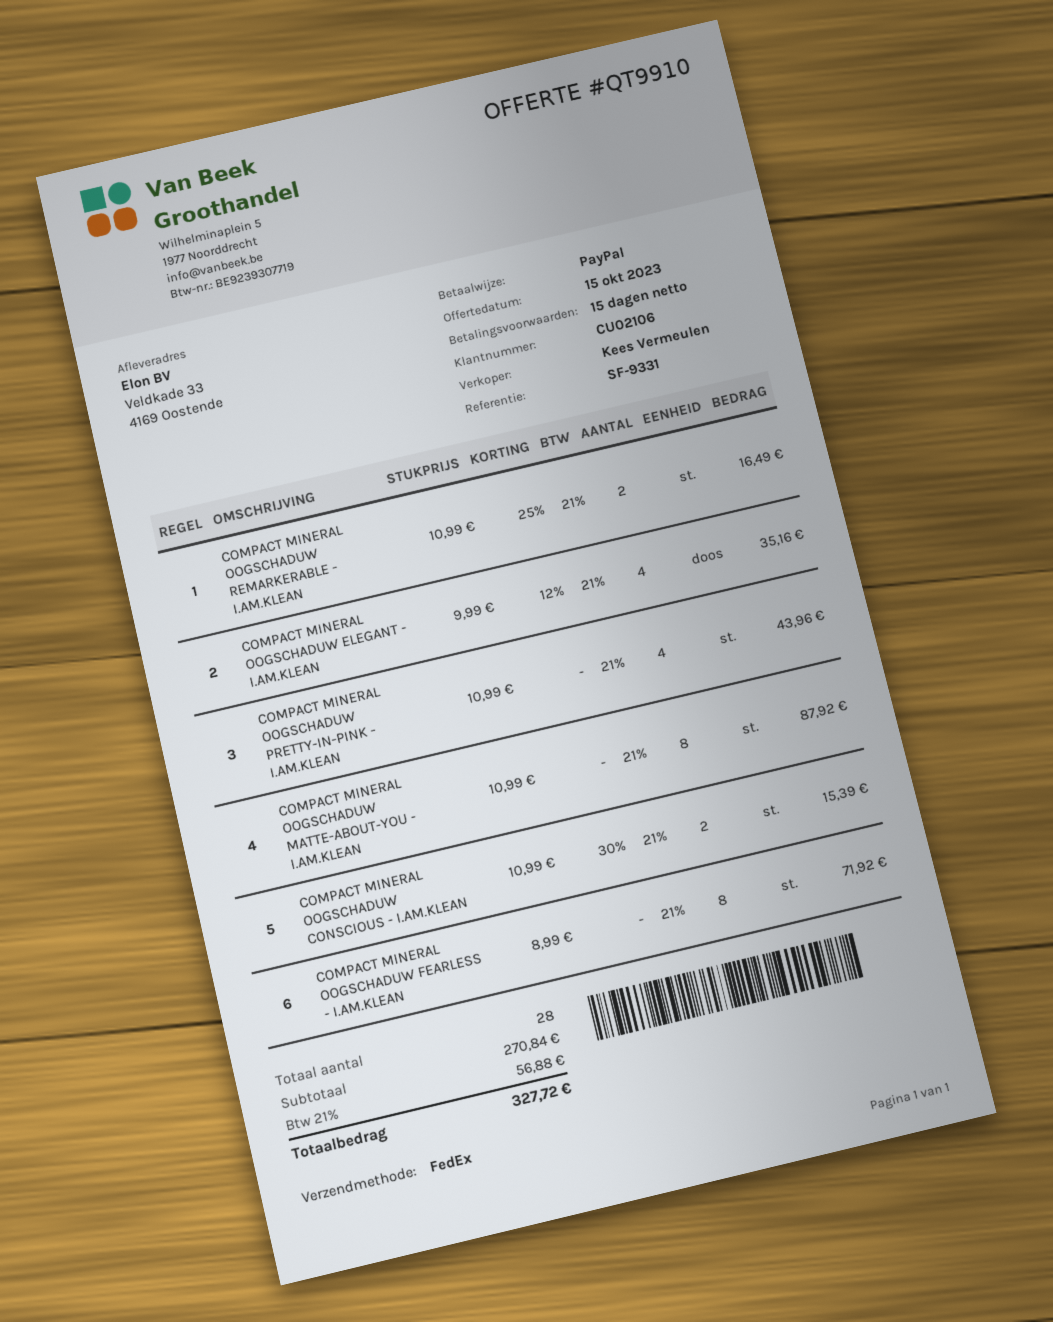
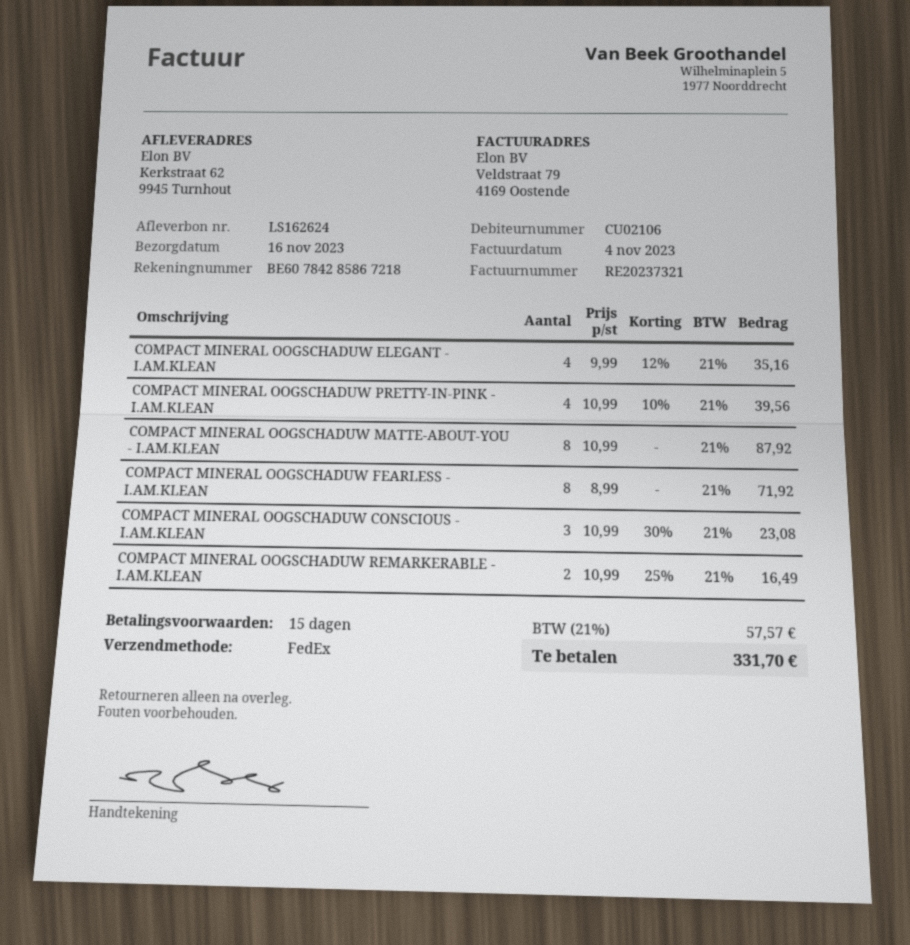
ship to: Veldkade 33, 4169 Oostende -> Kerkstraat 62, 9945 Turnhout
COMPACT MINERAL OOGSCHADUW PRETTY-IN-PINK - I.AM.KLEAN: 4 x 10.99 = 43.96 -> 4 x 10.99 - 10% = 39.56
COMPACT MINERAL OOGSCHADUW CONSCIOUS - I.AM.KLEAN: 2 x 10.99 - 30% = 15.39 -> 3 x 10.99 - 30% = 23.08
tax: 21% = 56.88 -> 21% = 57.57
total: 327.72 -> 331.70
--- --- ---
Instructions for the task >>
Find every line of the data above that holds the word "OOGSCHADUW", then state how many there are and nothing else.

Result of the exercise >>
2